At first glance, Kroll is a cafe that sums up Innsbruck's often jarring mix of old and new. In the heart of the city's medieval warren, its ceilings are low and vaulted, with tables squeezed into alcoves. But there's a breezy modernity to it – goodies behind glass counters, coffee machine earning its keep as workers drop in for an early morning caffeine hit. It's supposedly an 800-year-old former prison, with the heavy metal doors hinting at that past, but it's also the only place open early on a Sunday morning.
What makes Kroll truly special, though, is what's behind those glass counters – strudels, strudels and more strudels. It is determined to rip up everyone's assumptions about Austria's kitschiest, but most beloved dish.
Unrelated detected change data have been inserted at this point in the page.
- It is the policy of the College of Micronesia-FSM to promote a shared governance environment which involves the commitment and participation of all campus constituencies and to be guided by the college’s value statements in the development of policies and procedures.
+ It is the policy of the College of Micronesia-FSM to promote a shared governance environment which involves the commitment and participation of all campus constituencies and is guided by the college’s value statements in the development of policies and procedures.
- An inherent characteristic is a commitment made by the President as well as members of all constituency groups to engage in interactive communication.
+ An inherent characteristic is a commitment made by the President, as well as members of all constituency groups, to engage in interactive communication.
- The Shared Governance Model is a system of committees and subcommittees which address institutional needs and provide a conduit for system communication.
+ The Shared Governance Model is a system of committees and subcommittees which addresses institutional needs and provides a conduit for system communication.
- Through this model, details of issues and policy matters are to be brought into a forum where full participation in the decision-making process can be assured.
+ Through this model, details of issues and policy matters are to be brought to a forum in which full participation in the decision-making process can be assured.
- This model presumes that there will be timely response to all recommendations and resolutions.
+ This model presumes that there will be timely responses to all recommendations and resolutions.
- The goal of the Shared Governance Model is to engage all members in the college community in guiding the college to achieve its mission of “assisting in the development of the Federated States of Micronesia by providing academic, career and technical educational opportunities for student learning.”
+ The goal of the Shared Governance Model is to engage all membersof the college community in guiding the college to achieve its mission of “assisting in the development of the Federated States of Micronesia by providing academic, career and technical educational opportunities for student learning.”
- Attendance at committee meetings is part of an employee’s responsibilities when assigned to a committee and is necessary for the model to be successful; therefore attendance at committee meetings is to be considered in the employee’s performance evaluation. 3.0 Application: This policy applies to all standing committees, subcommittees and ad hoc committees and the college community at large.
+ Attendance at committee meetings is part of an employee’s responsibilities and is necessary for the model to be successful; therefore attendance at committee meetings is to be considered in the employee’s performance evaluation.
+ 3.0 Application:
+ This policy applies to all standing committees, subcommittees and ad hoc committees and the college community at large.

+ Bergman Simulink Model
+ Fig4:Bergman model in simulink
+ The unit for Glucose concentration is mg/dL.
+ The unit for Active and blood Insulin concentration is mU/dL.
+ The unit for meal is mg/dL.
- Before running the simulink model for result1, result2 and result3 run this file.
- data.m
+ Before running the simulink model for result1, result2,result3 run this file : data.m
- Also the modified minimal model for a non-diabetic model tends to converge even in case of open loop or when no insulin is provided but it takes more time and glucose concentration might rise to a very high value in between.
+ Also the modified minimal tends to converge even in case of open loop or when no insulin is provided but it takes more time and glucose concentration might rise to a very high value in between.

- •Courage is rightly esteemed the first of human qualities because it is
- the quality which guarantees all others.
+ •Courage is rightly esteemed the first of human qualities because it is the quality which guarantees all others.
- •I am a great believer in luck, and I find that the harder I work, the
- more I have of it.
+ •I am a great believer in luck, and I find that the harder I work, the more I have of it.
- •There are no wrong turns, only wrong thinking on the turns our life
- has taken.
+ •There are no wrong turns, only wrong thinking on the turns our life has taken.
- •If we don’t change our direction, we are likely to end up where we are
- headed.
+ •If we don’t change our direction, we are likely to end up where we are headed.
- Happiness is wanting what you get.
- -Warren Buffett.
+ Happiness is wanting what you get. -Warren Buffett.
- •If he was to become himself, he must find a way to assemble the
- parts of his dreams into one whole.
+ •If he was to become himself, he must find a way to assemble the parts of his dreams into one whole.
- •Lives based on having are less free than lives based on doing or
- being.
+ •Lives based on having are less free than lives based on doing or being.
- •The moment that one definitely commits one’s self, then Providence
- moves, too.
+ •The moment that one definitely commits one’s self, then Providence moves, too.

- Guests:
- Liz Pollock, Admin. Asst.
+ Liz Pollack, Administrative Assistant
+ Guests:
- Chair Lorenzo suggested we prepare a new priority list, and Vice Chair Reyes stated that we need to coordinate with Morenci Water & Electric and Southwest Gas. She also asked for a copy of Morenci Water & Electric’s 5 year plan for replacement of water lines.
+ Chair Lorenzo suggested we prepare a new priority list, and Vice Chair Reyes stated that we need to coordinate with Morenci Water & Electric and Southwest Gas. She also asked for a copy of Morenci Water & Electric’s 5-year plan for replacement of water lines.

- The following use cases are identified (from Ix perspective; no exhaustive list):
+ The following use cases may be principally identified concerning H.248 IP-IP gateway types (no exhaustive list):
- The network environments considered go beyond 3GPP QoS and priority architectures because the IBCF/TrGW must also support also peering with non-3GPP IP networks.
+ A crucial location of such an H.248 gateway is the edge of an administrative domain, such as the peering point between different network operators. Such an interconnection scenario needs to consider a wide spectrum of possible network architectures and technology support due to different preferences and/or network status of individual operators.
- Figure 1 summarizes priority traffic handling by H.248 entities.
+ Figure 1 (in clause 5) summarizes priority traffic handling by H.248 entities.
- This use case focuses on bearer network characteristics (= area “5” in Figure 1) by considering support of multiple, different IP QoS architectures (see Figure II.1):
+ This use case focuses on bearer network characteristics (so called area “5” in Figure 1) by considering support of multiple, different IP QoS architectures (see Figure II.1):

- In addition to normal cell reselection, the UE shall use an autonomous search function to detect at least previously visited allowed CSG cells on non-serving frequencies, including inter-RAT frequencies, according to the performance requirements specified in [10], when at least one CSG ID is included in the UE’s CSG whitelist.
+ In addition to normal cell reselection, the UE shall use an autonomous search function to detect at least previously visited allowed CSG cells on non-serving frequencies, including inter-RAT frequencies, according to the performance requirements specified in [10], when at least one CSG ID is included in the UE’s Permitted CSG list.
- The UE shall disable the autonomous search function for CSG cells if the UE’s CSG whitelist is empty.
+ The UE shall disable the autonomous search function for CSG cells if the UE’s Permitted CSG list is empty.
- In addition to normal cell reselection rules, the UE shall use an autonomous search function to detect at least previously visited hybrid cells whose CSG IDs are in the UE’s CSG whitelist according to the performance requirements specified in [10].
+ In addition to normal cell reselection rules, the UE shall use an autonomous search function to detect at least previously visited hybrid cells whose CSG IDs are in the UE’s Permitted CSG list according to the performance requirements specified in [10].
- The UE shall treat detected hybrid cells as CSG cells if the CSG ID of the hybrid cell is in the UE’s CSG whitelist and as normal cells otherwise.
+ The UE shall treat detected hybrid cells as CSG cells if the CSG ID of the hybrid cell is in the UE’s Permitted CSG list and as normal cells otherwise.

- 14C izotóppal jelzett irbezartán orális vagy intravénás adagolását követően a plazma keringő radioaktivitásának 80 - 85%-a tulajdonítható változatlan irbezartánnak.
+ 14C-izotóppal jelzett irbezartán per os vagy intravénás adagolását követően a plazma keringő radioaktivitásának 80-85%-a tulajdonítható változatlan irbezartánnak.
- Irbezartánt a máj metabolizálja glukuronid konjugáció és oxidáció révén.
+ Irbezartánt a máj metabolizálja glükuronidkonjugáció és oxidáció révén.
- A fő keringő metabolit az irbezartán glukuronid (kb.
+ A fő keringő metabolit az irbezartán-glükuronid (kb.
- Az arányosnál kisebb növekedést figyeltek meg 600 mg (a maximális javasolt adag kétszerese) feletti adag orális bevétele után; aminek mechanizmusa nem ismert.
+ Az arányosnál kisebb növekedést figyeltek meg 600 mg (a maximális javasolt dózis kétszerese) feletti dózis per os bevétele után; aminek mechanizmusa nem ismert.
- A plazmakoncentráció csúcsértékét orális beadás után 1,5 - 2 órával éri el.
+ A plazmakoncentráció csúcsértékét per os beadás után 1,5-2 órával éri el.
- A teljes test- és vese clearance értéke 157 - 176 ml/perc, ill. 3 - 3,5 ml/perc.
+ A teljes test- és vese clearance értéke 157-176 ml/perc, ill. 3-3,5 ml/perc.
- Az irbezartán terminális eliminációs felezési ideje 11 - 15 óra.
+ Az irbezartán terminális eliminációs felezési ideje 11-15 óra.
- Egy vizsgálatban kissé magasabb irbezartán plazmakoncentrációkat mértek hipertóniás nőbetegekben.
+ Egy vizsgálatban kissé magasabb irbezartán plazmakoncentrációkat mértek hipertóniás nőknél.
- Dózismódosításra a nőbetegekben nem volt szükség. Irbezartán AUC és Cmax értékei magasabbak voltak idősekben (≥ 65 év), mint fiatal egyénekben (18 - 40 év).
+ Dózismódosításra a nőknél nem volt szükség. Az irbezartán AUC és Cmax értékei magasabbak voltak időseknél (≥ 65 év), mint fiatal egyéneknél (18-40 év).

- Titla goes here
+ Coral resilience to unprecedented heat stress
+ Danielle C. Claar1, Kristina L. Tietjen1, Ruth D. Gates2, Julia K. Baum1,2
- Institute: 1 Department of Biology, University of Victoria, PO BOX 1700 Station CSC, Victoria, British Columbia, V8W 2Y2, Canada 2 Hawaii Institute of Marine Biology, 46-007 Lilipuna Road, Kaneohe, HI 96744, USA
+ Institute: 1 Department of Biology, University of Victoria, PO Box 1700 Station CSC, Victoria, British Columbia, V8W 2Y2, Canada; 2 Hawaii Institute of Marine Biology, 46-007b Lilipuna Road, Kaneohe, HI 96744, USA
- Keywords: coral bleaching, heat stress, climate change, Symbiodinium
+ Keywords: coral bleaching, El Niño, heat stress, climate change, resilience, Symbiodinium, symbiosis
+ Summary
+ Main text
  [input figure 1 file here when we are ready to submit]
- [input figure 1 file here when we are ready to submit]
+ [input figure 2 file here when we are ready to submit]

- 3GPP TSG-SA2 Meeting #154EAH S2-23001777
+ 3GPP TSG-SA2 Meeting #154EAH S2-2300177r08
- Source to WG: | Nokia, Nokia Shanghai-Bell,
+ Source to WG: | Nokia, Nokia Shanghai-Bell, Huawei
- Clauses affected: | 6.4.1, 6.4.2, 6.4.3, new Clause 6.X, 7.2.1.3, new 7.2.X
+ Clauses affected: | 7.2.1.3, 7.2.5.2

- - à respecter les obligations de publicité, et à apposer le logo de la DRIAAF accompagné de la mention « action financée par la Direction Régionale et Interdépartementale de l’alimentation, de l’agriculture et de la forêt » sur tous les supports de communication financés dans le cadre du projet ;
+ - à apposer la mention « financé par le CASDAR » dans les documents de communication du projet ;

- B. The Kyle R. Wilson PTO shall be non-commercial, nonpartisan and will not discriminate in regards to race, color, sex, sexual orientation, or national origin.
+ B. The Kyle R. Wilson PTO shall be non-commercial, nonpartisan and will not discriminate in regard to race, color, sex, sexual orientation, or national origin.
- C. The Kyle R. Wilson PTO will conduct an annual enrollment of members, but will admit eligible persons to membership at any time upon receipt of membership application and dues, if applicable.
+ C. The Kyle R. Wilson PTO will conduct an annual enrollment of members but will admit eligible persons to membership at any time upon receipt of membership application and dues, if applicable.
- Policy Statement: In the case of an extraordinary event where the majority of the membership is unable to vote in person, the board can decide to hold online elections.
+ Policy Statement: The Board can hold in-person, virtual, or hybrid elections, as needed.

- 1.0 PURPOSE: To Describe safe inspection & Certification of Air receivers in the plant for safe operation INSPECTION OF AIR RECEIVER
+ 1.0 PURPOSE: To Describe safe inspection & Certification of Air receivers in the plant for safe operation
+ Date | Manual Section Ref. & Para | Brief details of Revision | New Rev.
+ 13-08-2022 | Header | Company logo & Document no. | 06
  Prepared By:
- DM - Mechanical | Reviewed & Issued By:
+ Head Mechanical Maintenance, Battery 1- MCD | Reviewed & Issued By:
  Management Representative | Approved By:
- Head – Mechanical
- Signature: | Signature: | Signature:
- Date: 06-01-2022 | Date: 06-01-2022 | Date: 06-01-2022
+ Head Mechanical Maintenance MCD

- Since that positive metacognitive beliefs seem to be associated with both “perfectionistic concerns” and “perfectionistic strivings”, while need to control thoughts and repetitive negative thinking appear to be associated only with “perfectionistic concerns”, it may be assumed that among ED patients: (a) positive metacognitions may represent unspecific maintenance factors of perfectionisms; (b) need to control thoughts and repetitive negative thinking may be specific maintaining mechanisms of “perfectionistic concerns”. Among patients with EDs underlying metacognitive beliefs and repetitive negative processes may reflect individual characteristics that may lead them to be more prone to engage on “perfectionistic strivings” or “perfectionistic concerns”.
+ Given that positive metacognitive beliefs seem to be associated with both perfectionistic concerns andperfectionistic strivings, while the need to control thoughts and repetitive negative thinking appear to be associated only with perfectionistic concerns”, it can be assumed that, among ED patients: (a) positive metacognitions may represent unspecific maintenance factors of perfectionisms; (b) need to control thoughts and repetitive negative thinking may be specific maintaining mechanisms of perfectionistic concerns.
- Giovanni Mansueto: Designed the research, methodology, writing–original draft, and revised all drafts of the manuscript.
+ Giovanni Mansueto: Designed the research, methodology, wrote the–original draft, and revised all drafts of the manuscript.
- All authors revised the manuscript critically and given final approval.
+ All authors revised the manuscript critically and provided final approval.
For a start, it's not all about the apples. While the good people of the Tyrol region know that any stewed fruit can be put into their traditional dessert, worldwide strudel intake tends to be limited to pastry stuffed full of apple, perhaps with the odd sultana thrown in and a sprinkling of cinnamon.
Indeed, at Kroll, apple is the bestseller. But it's very much treated as a gateway drug to a bizarre world of flavours that would make Willy Wonka think he's got serious competition. What starts with other fruits – mango, peach, plum and walnut – branches off into sweet-savoury combinations such as sour cherry and ricotta and then goes full savoury. A chicken curry, or cabbage and bacon, strudel suddenly becomes something you can have as a lunchtime meal rather than a guilty afternoon treat. That, of course, is the plan – making strudel an any time of day all-rounder.
The cafe opened 42 years ago, under the steady hand of Margit Kroll. It was the first time a bakery and coffee shop had been put together in the centre of Innsbruck. When Margit's daughter, Stephanie Cammerlander, took over in 2005, however, she looked at how supermarkets were muscling in on bread sales and realised a new concept was needed.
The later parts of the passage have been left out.